Japan’s biggest steelmaker -- grappling with rising raw-material costs, a falling yen and waning demand -- has warned the nation’s manufacturing giants face more price hikes this year.
Nippon Steel Corp. is securing increases on contract prices through negotiations with domestic customers in the second half of the fiscal year through March, Executive Vice President Takahiro Mori said in an interview. The company will pass on the surge in costs, including for iron ore and coking coal, which have been exacerbated by a historic decline in the yen.
The rise in raw material costs has been “quite different from Nippon Steel’s assumptions made earlier this year,” Mori said. The portion of the extra costs, which were shouldered by the company in the first six months of the fiscal year, “will be reflected in product prices from October,” he said.

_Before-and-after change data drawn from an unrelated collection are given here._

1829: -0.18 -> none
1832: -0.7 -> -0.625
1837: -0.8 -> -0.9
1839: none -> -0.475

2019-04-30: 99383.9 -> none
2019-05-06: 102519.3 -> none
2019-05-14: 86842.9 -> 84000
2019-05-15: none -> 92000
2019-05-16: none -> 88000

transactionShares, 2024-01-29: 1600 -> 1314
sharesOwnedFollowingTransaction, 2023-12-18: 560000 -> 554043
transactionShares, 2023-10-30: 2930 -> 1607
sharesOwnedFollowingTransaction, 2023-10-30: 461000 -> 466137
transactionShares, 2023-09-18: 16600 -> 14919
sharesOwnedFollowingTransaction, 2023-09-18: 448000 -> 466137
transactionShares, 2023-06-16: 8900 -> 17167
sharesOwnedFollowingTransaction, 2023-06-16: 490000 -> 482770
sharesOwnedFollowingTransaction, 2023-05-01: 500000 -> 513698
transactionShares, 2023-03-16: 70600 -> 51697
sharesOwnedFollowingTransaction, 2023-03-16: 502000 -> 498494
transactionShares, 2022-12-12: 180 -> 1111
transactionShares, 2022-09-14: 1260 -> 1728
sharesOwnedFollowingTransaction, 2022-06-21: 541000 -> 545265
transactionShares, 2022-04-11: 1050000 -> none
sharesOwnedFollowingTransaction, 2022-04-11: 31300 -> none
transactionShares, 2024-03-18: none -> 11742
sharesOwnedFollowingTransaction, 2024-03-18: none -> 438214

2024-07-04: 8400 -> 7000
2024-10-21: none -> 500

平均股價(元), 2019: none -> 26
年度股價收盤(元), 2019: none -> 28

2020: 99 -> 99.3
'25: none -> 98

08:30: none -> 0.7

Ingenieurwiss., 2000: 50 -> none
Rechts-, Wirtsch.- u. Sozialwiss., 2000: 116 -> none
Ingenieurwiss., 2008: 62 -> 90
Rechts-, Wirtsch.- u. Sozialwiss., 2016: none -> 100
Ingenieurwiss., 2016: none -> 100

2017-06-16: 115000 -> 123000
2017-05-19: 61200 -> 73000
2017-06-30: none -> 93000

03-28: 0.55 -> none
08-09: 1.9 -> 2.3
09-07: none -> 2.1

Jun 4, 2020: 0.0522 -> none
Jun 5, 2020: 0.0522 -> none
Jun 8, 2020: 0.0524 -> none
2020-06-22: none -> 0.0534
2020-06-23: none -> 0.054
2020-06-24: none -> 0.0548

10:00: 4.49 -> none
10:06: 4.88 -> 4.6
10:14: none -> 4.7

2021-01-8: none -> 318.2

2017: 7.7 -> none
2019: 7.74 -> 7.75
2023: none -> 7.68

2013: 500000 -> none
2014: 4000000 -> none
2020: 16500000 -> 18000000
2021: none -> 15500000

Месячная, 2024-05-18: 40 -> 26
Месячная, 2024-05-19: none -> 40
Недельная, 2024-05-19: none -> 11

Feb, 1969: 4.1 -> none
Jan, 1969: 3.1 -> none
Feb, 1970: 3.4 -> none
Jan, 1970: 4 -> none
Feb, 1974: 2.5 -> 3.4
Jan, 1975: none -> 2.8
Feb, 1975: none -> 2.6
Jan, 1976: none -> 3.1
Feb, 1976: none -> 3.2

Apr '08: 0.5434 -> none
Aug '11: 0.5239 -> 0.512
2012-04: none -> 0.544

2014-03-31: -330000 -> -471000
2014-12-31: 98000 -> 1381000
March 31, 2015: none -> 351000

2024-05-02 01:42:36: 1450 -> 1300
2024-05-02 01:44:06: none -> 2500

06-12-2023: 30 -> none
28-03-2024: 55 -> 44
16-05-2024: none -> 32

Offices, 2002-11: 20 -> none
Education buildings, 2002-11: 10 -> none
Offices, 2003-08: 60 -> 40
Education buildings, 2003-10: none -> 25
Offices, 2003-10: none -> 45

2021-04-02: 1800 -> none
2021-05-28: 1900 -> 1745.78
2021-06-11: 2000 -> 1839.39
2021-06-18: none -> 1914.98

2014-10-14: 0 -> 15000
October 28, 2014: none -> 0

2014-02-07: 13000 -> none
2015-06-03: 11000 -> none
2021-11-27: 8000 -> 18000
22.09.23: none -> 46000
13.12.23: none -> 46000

The price of iron ore, the major input cost for steel, jumped 32 percent in the three months through March but has now more than given up those gains amid weakness in China’s steel sector. The yen, meanwhile, has dropped by around 17 percent against the dollar this year.
Nippon Steel has already secured a big hike from customers that negotiate prices on a shorter-term basis. It won an increase of at least 40,000 yen ($287) a ton for the July-to-September period, according to Mori.
Nippon Steel’s Customers
Steel is used in everything from cars and ships to skyscrapers, and soaring costs are a blow to Japanese manufacturers, who are also facing energy price hikes.
While Mori didn’t identify particular companies it’s in negotiations with, the industry closely monitors the twice-a-year price talks between Nippon Steel and Toyota Motor Corp. that typically serve as a benchmark. Mitsubishi Heavy Industries Ltd. to Sony Group Corp. and Hitachi Ltd. are among other customers.
Toyota will raise the price of steel it sells to parts suppliers by 40,000 yen a ton in the second half, an increase of 20 percent to 30 percent from the previous six months, Nikkei reported on Thursday without attribution. It buys steel in bulk and sells on to suppliers based on prices negotiated with Nippon Steel.
A Toyota spokesperson declined to comment.
The latest round of price negotiations in Japan comes as the global market takes a hit from the slump in China, which makes more than half of the world’s steel.
China’s benchmark hot-rolled coil futures have plunged more than a quarter since the end of March. The nation’s Covid Zero policy has sapped demand and its measures to revive the economy aren’t yet bearing fruit. The listed unit of China Baowu Steel Group said on Tuesday said it’s facing “severe challenges” in the current quarter after its earning missed estimates in the first half of 2022.
Still, China’s downturn hasn’t curbed Nippon Steel’s appetite to secure better terms on deals from domestic users. The management is in the midst of reforms designed to boost earnings even under a “severe trading environment.”
‘Highest on the Planet’
Japanese steelmakers’ continued push for hikes in their home market has created a gap with overseas prices, posing a risk their customers will switch to cheaper alternatives. Jefferies Japan Ltd. analyst Thanh Ha Pham last month noted in a report that Japanese steel prices were already “the highest on the planet.”
Mori said there has been no sign of rising steel imports into Japan, partly because of the weak yen. While the currency’s depreciation has amplified the costs of importing raw materials, it’s also made steel from overseas more expensive.
Toyota said last month rising material prices will trim its profit by 1.7 trillion yen for the current fiscal year -- more than it previously anticipated.